Tyras smirked back and set his gray bowler hat down on the table. It was heavier than normal, with something tied inside of it weighing it down.
“Well, you see, sir, the captain offered you the second best room in the ship, for, I assume, gratitude from previous services rendered. Therefore, that makes this your temporary abode. And when a gentleman visits another, he is all but obligated to come fully dressed with hat, gloves and cane.”
Achlos laughed heartily.
“You Osnyans and your rituals! You people won’t do as little as eat a fig without some code of conduct or prayer first performed!”
“It makes sense you would think so. You lived among us and even fought for us, so you’ve experienced and even partaken in our way of life, and I believe, respect it, in your own way. However, your nomadic nature and your time spent in Nyter have given you a certain disdain for strictures.”
Achlos was in the process of lifting the lid from his meal, then he hovered it above the vegetable casserole while staring at the lion dumbfounded and with a hint of suspicion in his blue-gray eyes.
“I didn’t know the Osnyan PD had such a detailed file on me,” a touch of fear soon joined the suspicion, and he glanced round, either for a way out, or for a weapon.
Tyras let loose a hearty laugh and put his open hands forward as the universal sign of “calm down, man!”
“Oh, believe me, sir, I knew nothing of you before setting foot on the ship. However, I was given two whole days to study you, and I dare say, you are the most interesting man on this ship.”
That seemed to bring back the mirthful mood, for the larger man smiled and his posture relaxed.
“Huh. Well, they do say Osnyan cops are among the best in the world." The moose said with some amusement. "Alright, then: let’s hear it.”
Tyras smirked like a magician above to show a previously disappeared card.
“The fact that you fought in the War is the most obvious thing to me. There is a certain quiet confidence and discipline the experience ingrained in our very posture and gait which is quite impossible to unlearn and which no discipline instills other than soldiering. Then that you fought for us specifically was child’s play.
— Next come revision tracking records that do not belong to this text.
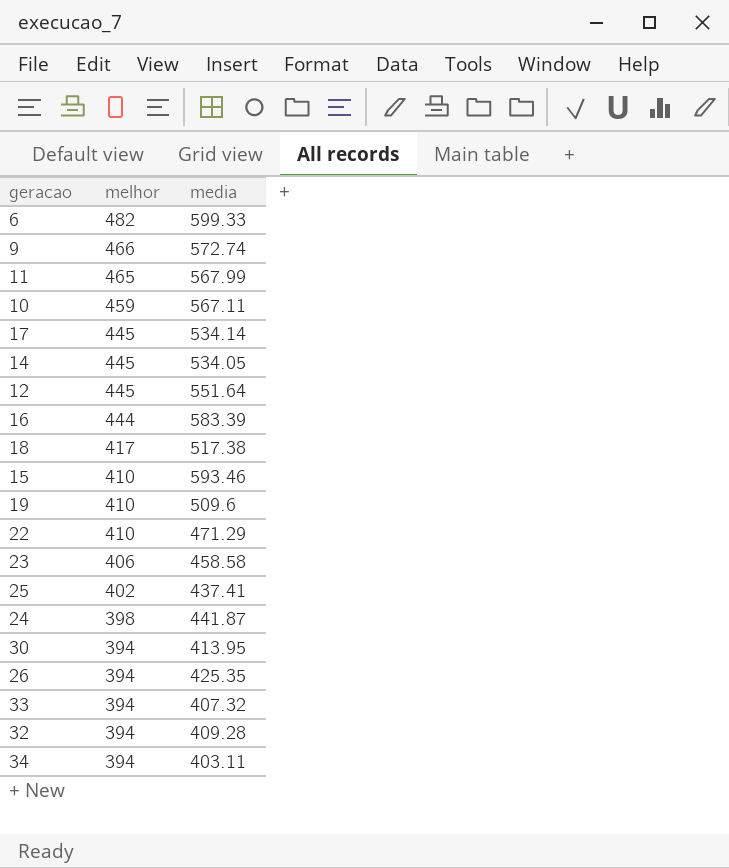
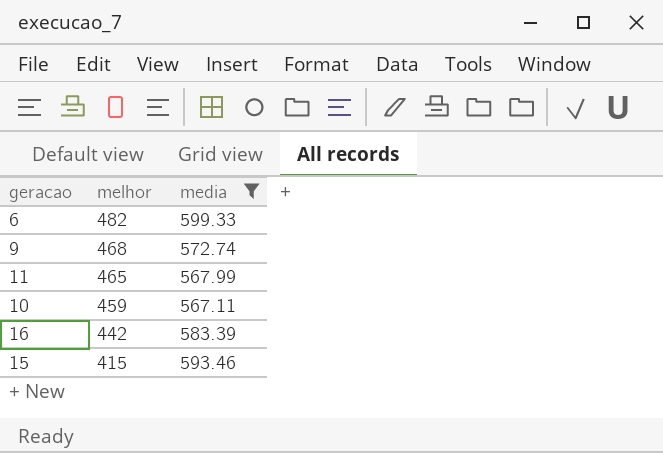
filter: none -> media >= 567.11
9 | melhor: 466 -> 468
16 | melhor: 444 -> 442
15 | melhor: 410 -> 415

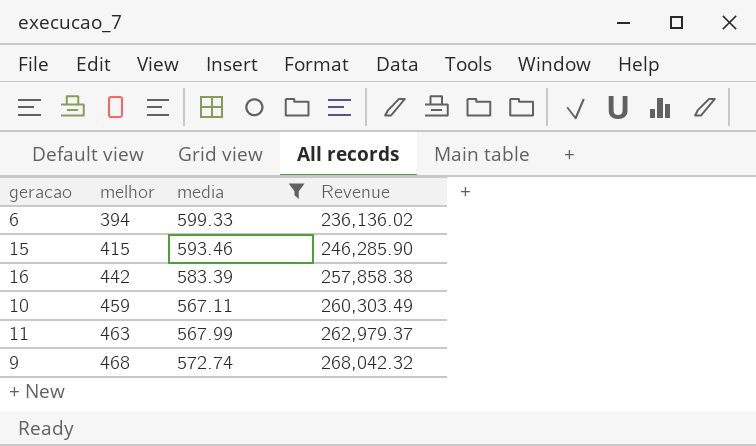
row order: melhor descending -> melhor ascending
column Revenue | formula: none -> [melhor] * [media]
6 | melhor: 482 -> 394
11 | melhor: 465 -> 463

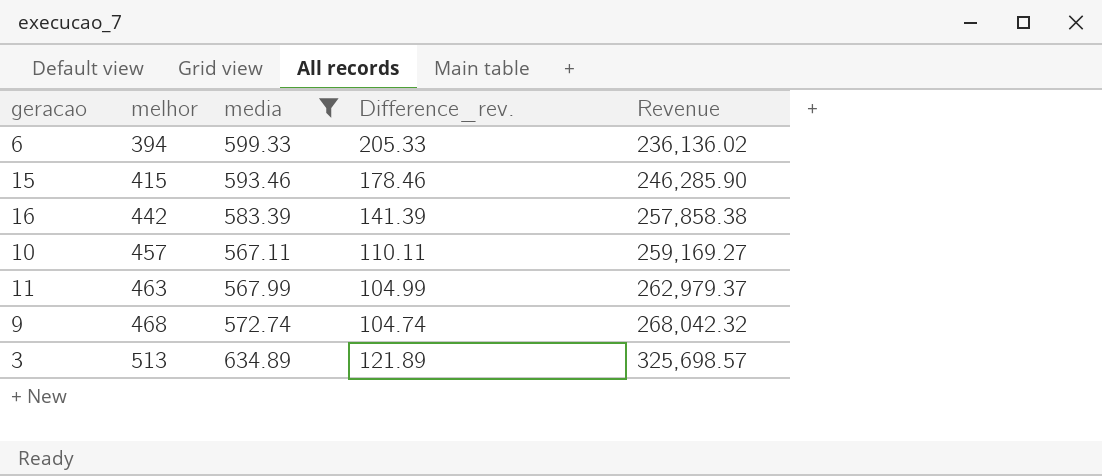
column Difference_rev. | formula: none -> [media] - [melhor]
10 | melhor: 459 -> 457
10 | Revenue: 260,303.49 -> 259,169.27
row 3: none -> 513 | 634.89 | 121.89 | 325,698.57

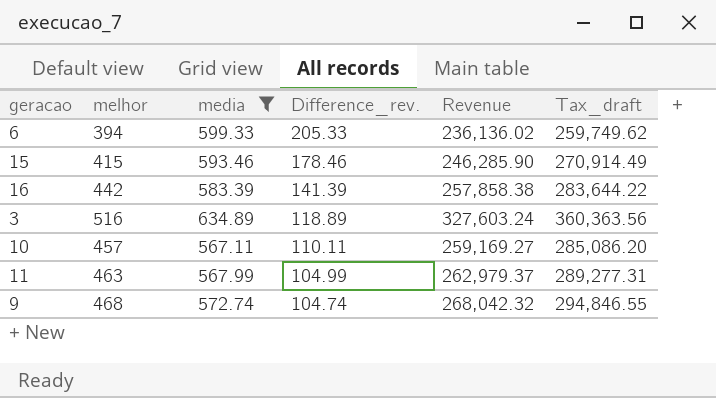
row order: melhor ascending -> Difference_rev. descending
column Tax_draft | formula: none -> [Revenue] * 1.1
3 | melhor: 513 -> 516
3 | Difference_rev.: 121.89 -> 118.89
3 | Revenue: 325,698.57 -> 327,603.24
You are in the habit of sharpening your dagger when bored, alongside the other sailors with their own knives. The triangular double edge of the slender blade and the solid pommel made for bashing are quite distinctive of the Dekinais Fighting Knife issued to many specialist troops on the side of the Light. I should know, I used one myself extensively, and Dekinais’s ingenious design saved my hide more than once.”
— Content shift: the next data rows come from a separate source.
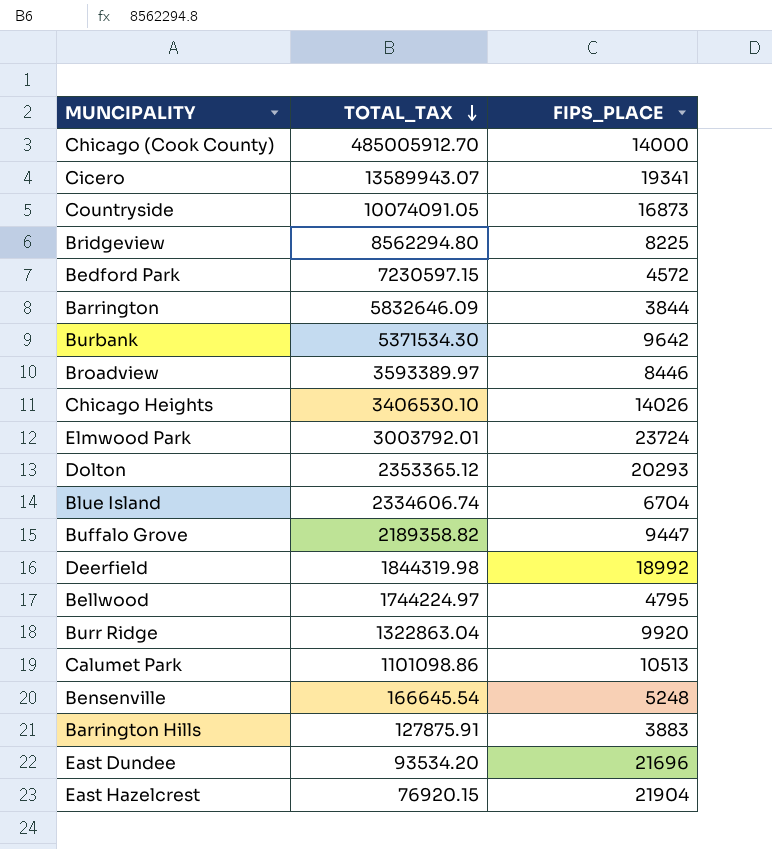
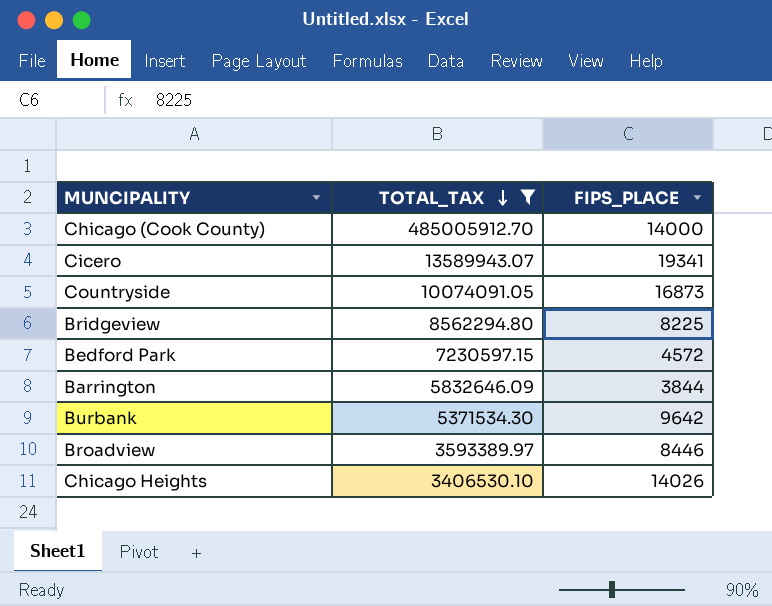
filter: none -> TOTAL_TAX >= 3406530.10

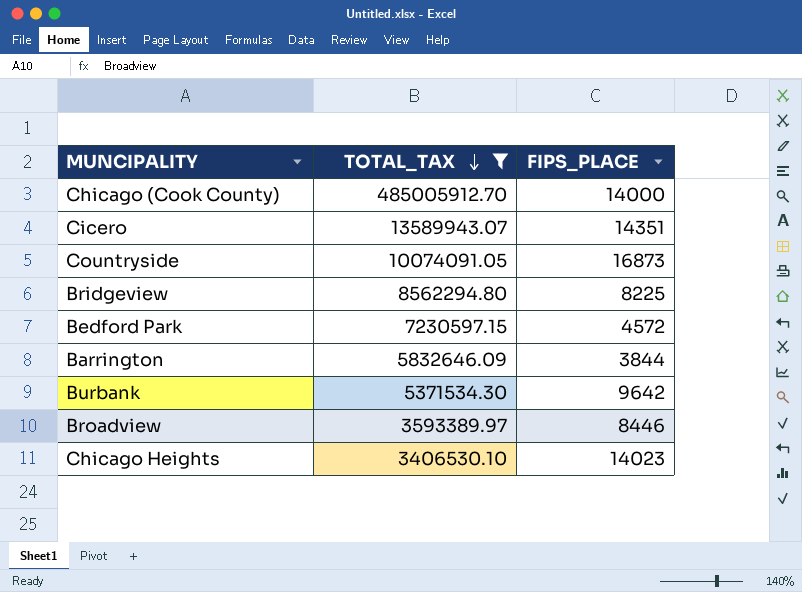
Cicero | FIPS_PLACE: 19341 -> 14351
Chicago Heights | FIPS_PLACE: 14026 -> 14023

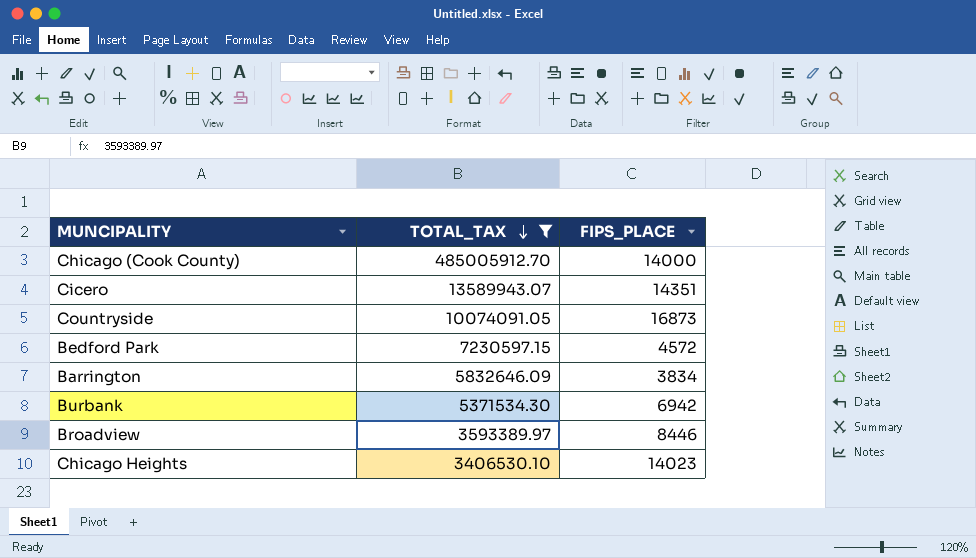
row Bridgeview: 8562294.80 | 8225 -> none
Barrington | FIPS_PLACE: 3844 -> 3834
Burbank | FIPS_PLACE: 9642 -> 6942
“Perhaps I fought for the Lunists, killed one of your Fakonan comrades and took their knife as war booty.” the stout cervine challenged.
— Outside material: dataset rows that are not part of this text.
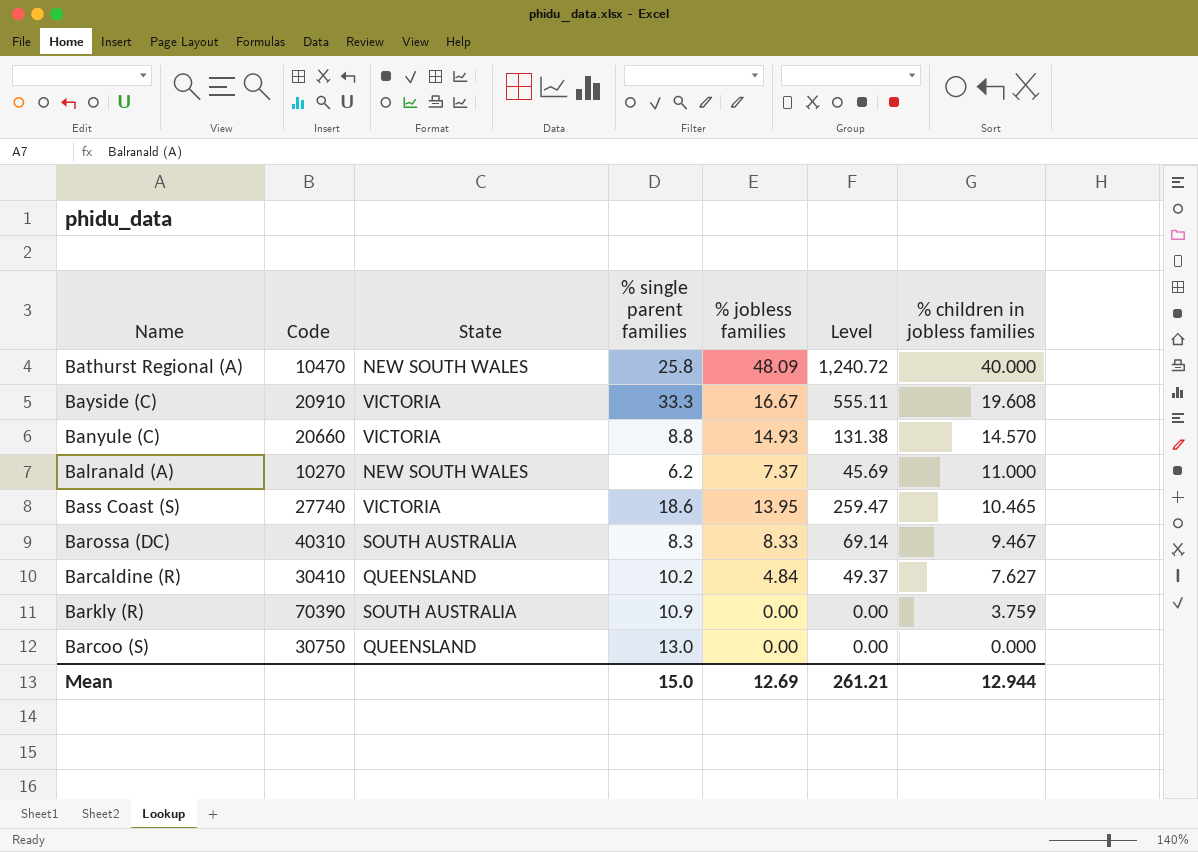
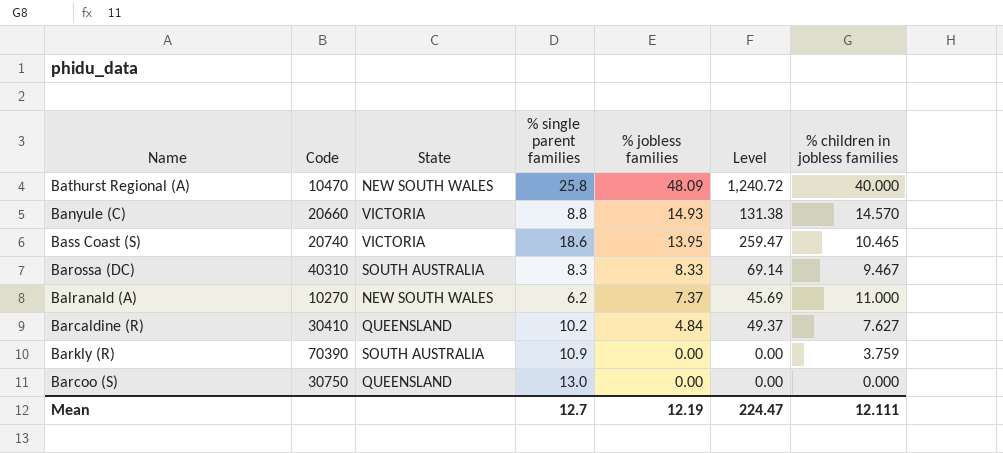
row order: % children in jobless families descending -> % jobless families descending
row Bayside (C): 20910 | VICTORIA | 33.3 | 16.67 | 555.11 | 19.608 -> none
Bass Coast (S) | Code: 27740 -> 20740
Mean | % single parent families: 15.0 -> 12.7
Mean | % jobless families: 12.69 -> 12.19
Mean | Level: 261.21 -> 224.47
Mean | % children in jobless families: 12.944 -> 12.111

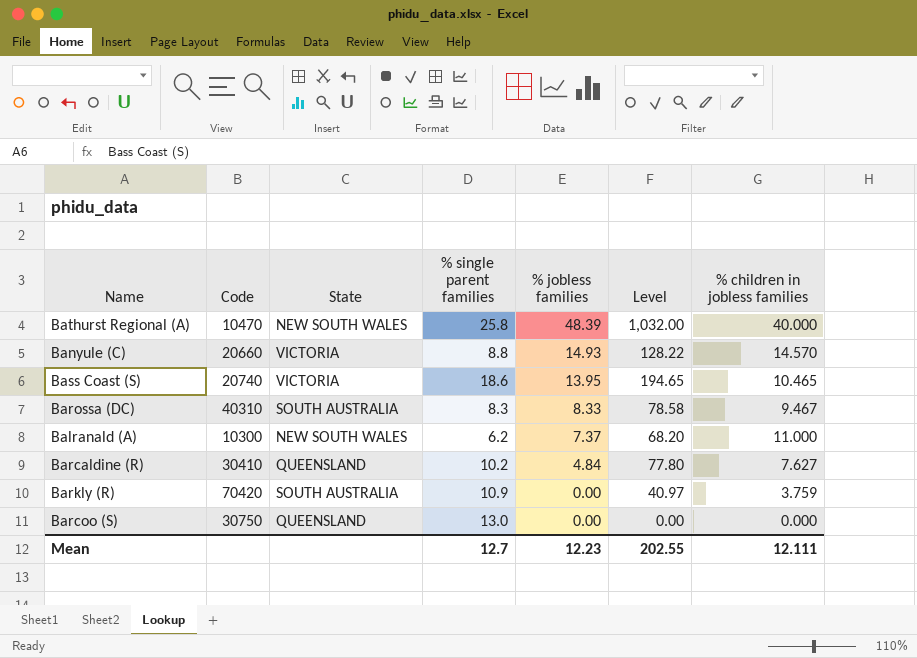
column Level | formula: [% single parent families] * [% jobless families] -> [% single parent families] * [% children in jobless families]
Bathurst Regional (A) | % jobless families: 48.09 -> 48.39
Balranald (A) | Code: 10270 -> 10300
Barkly (R) | Code: 70390 -> 70420
Mean | % jobless families: 12.19 -> 12.23
Mean | Level: 224.47 -> 202.55

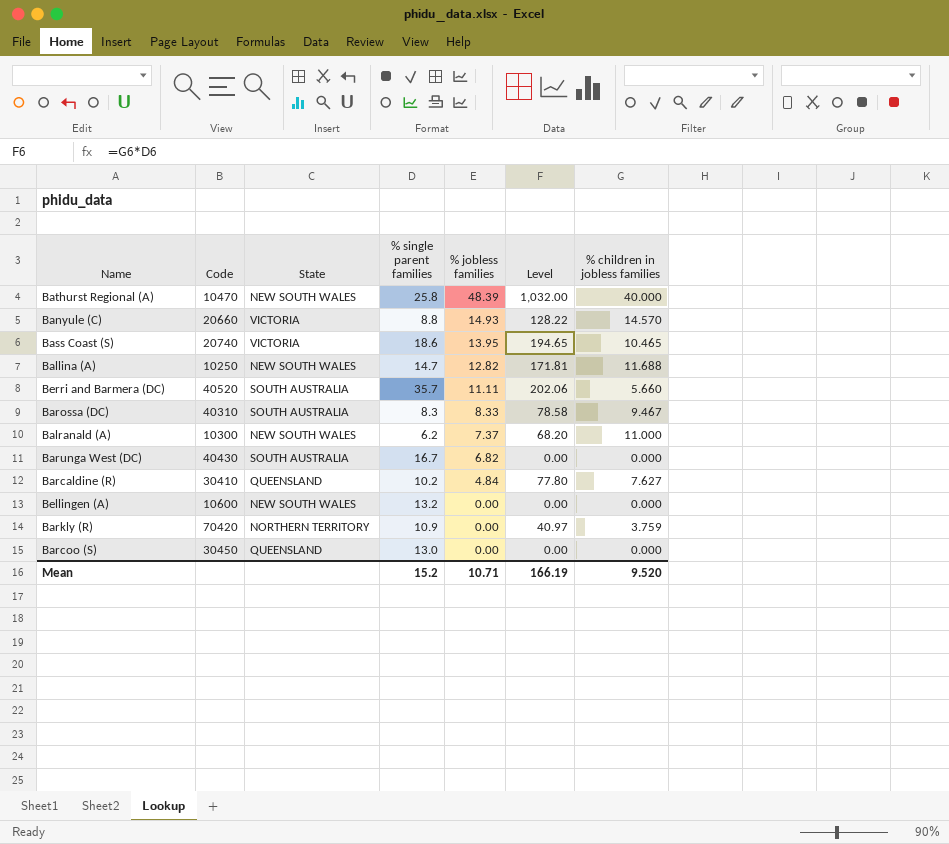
row Ballina (A): none -> 10250 | NEW SOUTH WALES | 14.7 | 12.82 | 171.81 | 11.688
row Berri and Barmera (DC): none -> 40520 | SOUTH AUSTRALIA | 35.7 | 11.11 | 202.06 | 5.660
row Barunga West (DC): none -> 40430 | SOUTH AUSTRALIA | 16.7 | 6.82 | 0.00 | 0.000
row Bellingen (A): none -> 10600 | NEW SOUTH WALES | 13.2 | 0.00 | 0.00 | 0.000
Barkly (R) | State: SOUTH AUSTRALIA -> NORTHERN TERRITORY
Barcoo (S) | Code: 30750 -> 30450
Mean | % single parent families: 12.7 -> 15.2
Mean | % jobless families: 12.23 -> 10.71
Mean | Level: 202.55 -> 166.19
Mean | % children in jobless families: 12.111 -> 9.520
“That was a possibility, yes. But I chanced to also notice the scar upon the bottom of your left palm. It is a very common scar for us Osnyan soldiers. The Tarbus Autoloading Carbine is a fantastic infantry rifle, the first widely adopted military semi automatic, and I dare say it gave our enemy hell, yet it has one flaw: when one inserts the six round clip into the internal magazine below the chamber and closes the loading gate, a spring causes it to snap shut with considerable force. This speeds up reloading, yet it also risks injury to a hastened infantryman not paying attention during a rapid reload.” Tyras opened up his right palm, showing a near-identical crescent moon scar.
“Took some flesh off during a rather embarrassing training accident when we got the new rifles. ‘Tarbus palm’ we called it.” he said with a chuckle. “And the chances you were allowed both enemy dagger and rifle as standard equipment are quite slim indeed.”
Achlos chuckled then seemed deep in thought.
“Wait.. you never were close enough close enough to see my palm before now, yet the conviction with which you said it makes me think you’ve known since you first laid eyes on me… no one sees that good. I knew it: you have the Forte Of Sight!”
Tyras’s lips formed a thin line. His powers were no huge secret, anyone who cared enough to pull up his employment file at the constabulary or his military records would have known, yet it was something he preferred to be on a need to know basis. Osnya, and most kingdoms and city-states of the Fakonan religion, never burned the Forted at the stake and acknowledged that their powers were from the Gods, yet there were quite a few, mostly simple folk, who found Forted to be untrustworthy. Especially one with his powers, who could see through walls or read what a certain person felt without the slightest hint that they were doing so.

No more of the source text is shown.